Interview: Foreign Minister Westerwelle talks to the Frankfurter Rundschau and the Berliner Zeitung about the changes underway in North Africa and the Middle East

19.02.2011 - Interview

Question: Minister, do you believe in the domino theory – the theory that one state after the other in North Africa and the Middle East is going to turn democratic?

Countries are not dominoes. Number of dots aside, one domino is much like any other. Countries, on the other hand, are extremely dissimilar. That said, there is one factor the whole region shares, and that is the spark of freedom. It is currently inspiring a lot of young people to take to the streets for their future.

Question: Should the West not be supporting this movement more now than those in Tunisia and Egypt?

Since the beginning of the Jasmine Revolution in Tunisia, there have been two tenets to our policy. As democrats, we are firmly on the side of other democrats, because we are convinced that human rights are universal. However, we must avoid giving the impression that these demonstrations are a Western concern and that the West is trying to tell the people of these countries what to do.

Question: That sounds very theoretical.

When I visited Tunisia a week ago, I made concrete proposals for a transformation partnership. The response was very positive. I will shortly also visit Egypt and again offer our help there.

Question: But if nothing else is done to assist them, what does it help demonstrators in Algeria or Bahrain to hear that the West is on their side?

The international community’s united stance is a great asset. We saw the truth of that in Tunisia and Egypt. I am extremely concerned about the violent clashes in Bahrain and other states in the region, and I urge the Governments of these countries to refrain from using violence against demonstrators and actively to protect their peoples’ right to freedom of expression. We should also consider that the best boost for the freedom movement in the region is the fact that the people living where it all began are starting to see the fruits of democratic development.

Question: What fruits can you bring to Tunisia and Egypt?

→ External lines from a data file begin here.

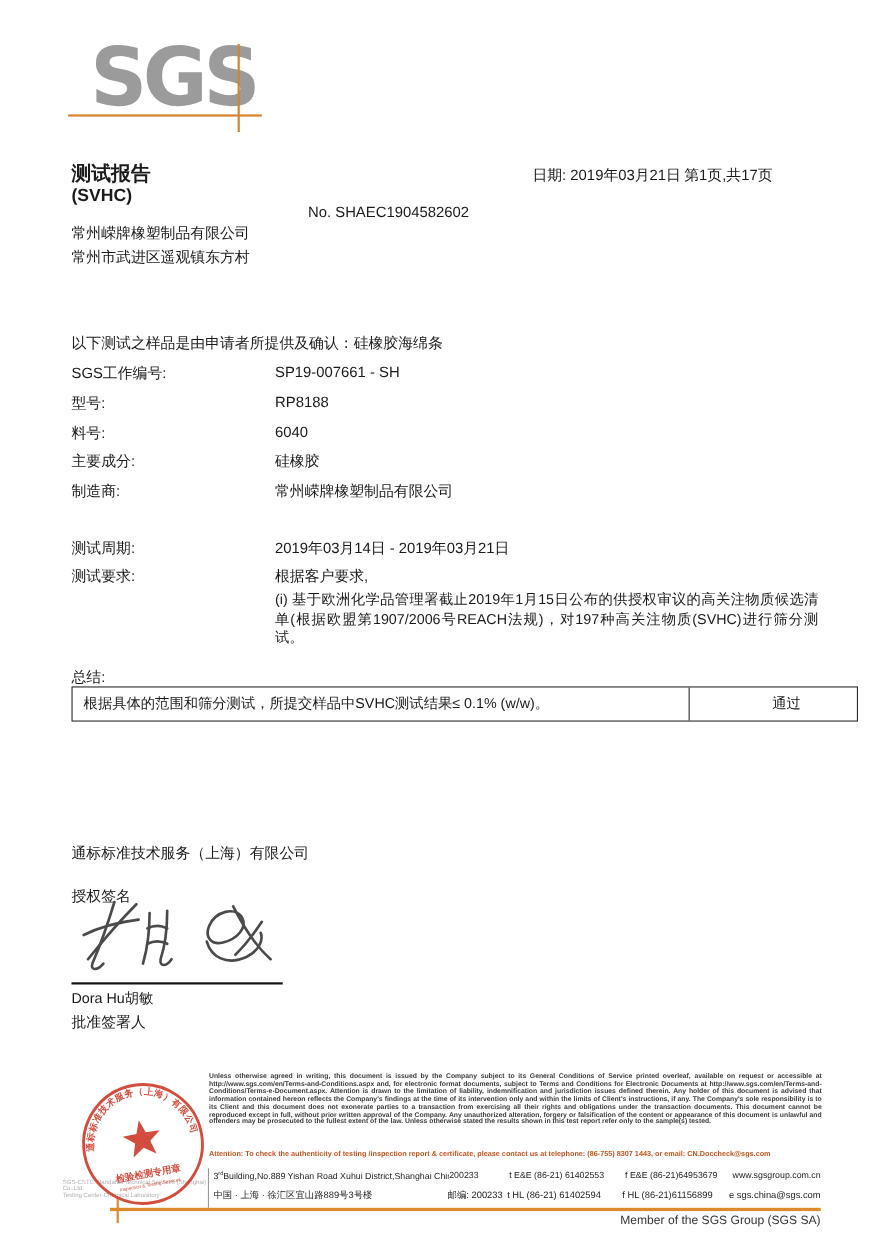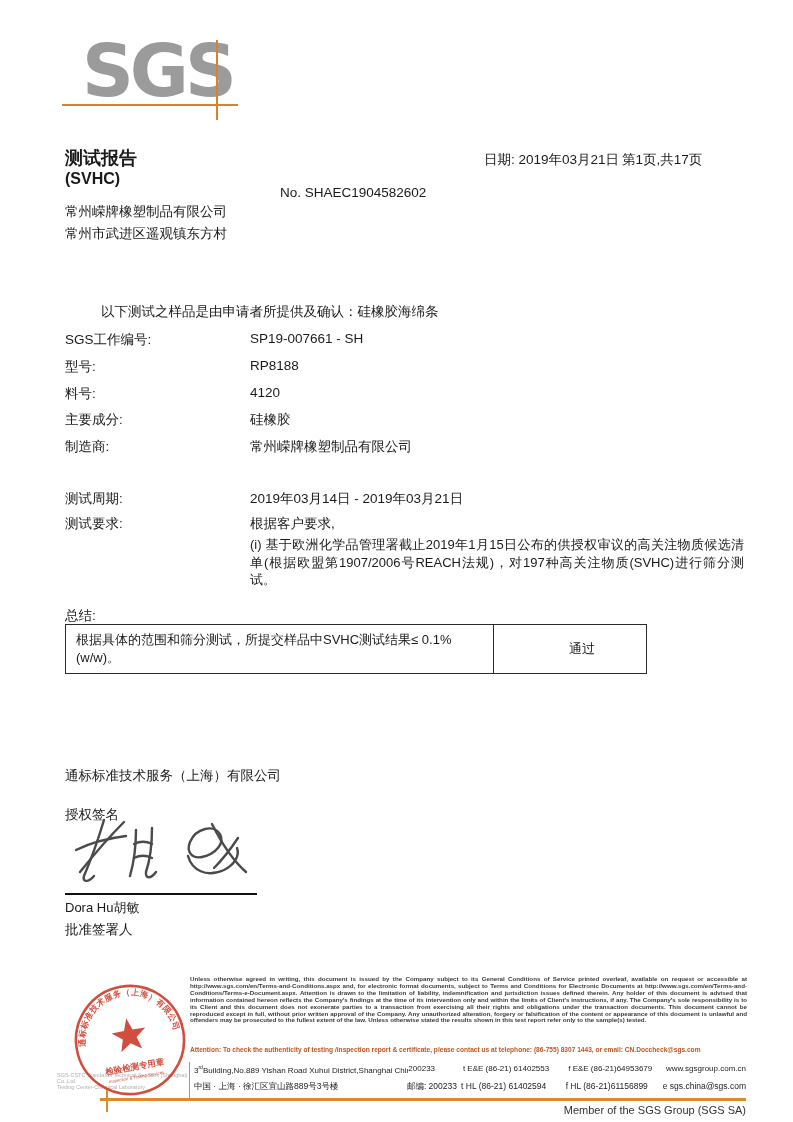--- a/index.html
+++ b/index.html
@@ -15,27 +15,27 @@
 
   .title1{left:65px;top:146px;font-size:18px;font-weight:bold;}
   .title2{left:65px;top:170px;font-size:16px;font-weight:bold;}
   .repno{left:280px;top:151px;font-size:13.5px;margin-top:34px;}
   .hdate{left:484px;top:151px;font-size:13.5px;}
   .hpage{left:622px;top:151px;font-size:13.5px;}
 
   .applicant1{left:65px;top:203px;font-size:13.5px;}
   .applicant2{left:65px;top:225px;font-size:13.5px;}
 
-  .intro{left:65px;top:303px;font-size:13.5px;margin-left:36px;}
+  .intro{left:65px;top:303px;font-size:13.5px;}
   .frow{position:absolute;left:65px;width:678px;font-size:13.5px;height:18px;}
   .frow .val{position:absolute;left:185px;top:0;white-space:nowrap;}
   .req-detail{left:250px;top:536px;width:494px;font-size:13px;line-height:17.5px;text-align:justify;}
 
   .summary-label{left:65px;top:607px;font-size:13.5px;}
-  .summary-table{left:65px;top:624px;width:582px;border:1.5px solid #2a2a2a;display:flex;box-sizing:border-box;gap:24px;}
+  .summary-table{left:65px;top:624px;width:715px;border:1.5px solid #2a2a2a;display:flex;box-sizing:border-box;gap:24px;}
   .cell-text{flex:1;padding:6px 10px;font-size:13px;border-right:1.5px solid #2a2a2a;}
   .cell-verdict{width:128px;display:flex;align-items:center;justify-content:center;font-size:13px;text-align:center;}
 
   .sig-company{left:65px;top:767px;font-size:13.5px;}
   .sig-auth{left:65px;top:786px;font-size:13.5px;margin-top:20px;}
   .sig-svg{left:70px;top:812px;}
   .sig-line{left:65px;top:893px;width:192px;height:2px;background:#111;}
   .sig-name{left:65px;top:899px;font-size:13px;}
   .sig-title{left:65px;top:921px;font-size:13.5px;}
 
@@ -85,21 +85,21 @@
   <div class="frow" style="top:331px">
     <span class="lbl">SGS工作编号:</span>
     <span class="val">SP19-007661 - SH</span>
   </div>
   <div class="frow" style="top:358px">
     <span class="lbl">型号:</span>
     <span class="val">RP8188</span>
   </div>
   <div class="frow" style="top:385px">
     <span class="lbl">料号:</span>
-    <span class="val">4120</span>
+    <span class="val">6040</span>
   </div>
   <div class="frow" style="top:411px">
     <span class="lbl">主要成分:</span>
     <span class="val">硅橡胶</span>
   </div>
   <div class="frow" style="top:438px">
     <span class="lbl">制造商:</span>
     <span class="val">常州嵘牌橡塑制品有限公司</span>
   </div>
   <div class="frow" style="top:490px">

We can provide support for the development of civil society and independent justice systems, opportunities for education, student and youth exchanges as well as media training to enable a diversified media landscape to flourish. However, the most important thing is, as ever, to assist economic development. People have not taken to the streets for democracy alone but also for jobs and prospects. That is also the only way for people to remain in their countries rather than try desperately to get to Europe. This means opening our markets more to products from Tunisia.

Question: Are you worried that Tunisia may fall through the cracks among all the upheaval in Egypt and unrest in other countries?

I do not want Tunisia, the place where the whole Jasmine Revolution started, to be forgotten just because the cameras are now pointed at other countries. Tunisia could stand as evidence that democracy brings people more of a future, that Islam and democracy, contrary to expectations, are extremely compatible and that it is not, as many previously thought, repressing liberties that ensures stability, it is people having freedom that creates stability.

Question: If it is true that we are seeing a historic turn-around in the region, should Europeans not also be helping on a really big scale, like another Marshall Plan perhaps?

I would not put it like that, but you have the right idea. Tunisia, after all, already has good infrastructure and the educated middle classes which have provided the motor for its revolution. In Egypt, on the other hand, the movement has a much broader base. I have set up working groups on support for both countries. Supporting them lies in our own fundamental interest.

Question: Do you say that because of the refugees?

We have no wish to take in every refugee from North Africa, nor can we do so. Particularly Tunisia urgently needs its people if it is to effect its democratic renaissance. What is more, we are not talking about political refugees here but about people being shipped across the sea in life-threatening conditions by criminal profiteers. Action is needed now to ensure that these countries do not end up with new autocrats or religious extremists in power.

Question: The Muslim Brotherhood is now being regarded as one of the negotiating parties in Egypt.Does that change our stance towards Hamas in the Palestinian territories?

Hamas will not be party to any talks while it refuses to declare readiness to enter into peaceful dialogue with Israel and instead continues to support acts of terrorism perpetrated against Israeli citizens. Israel’s security is one of Germany’s fundamental principles. That is why we expect Egypt to ensure that the change it is undergoing continues to serve the cause of peace in both domestic and external affairs.

Question: What concrete offers will you make Egypt when you visit the country?

I will make offers similar to those I made Tunisia. I can easily imagine, for instance, that we will support an international conference in Egypt on the country’s future along the lines of what is now being planned in Tunisia. But we can only make offers. In the end, it will have to be the Egyptians who decide which offers it makes sense to them to accept.

This interview was conducted by Damir Fras and Holger Schmale.